> Goal of the exercise
Copying nothing before it, reproduce the line that holds "9:30am: 0.85 -> 0.796" and every line after it in the data, exactly.

[Revision comparison data]
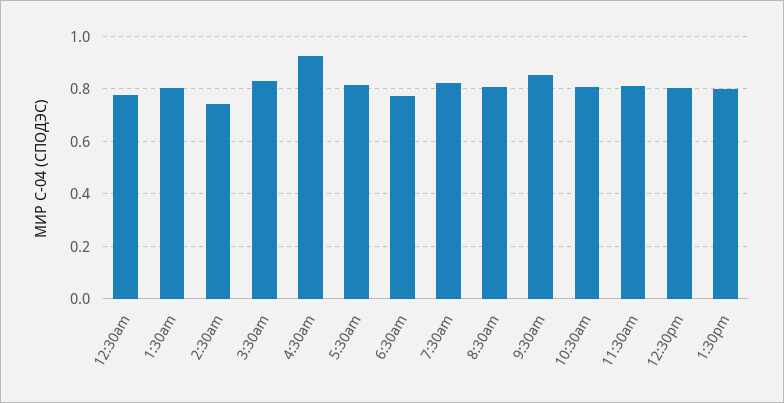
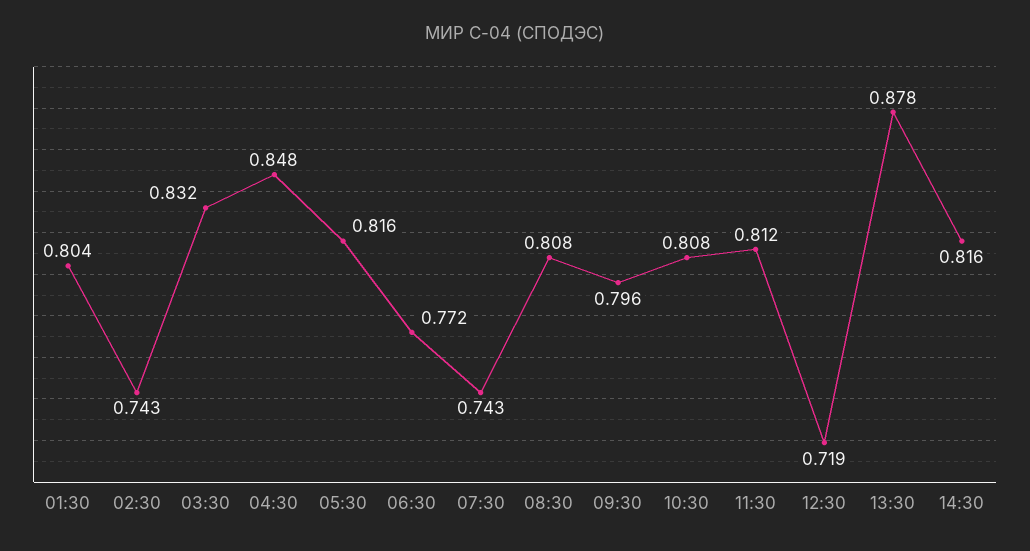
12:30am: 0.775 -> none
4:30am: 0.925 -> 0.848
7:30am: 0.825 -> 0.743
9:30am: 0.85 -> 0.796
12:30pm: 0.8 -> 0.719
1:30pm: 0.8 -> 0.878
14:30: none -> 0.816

> Response
9:30am: 0.85 -> 0.796
12:30pm: 0.8 -> 0.719
1:30pm: 0.8 -> 0.878
14:30: none -> 0.816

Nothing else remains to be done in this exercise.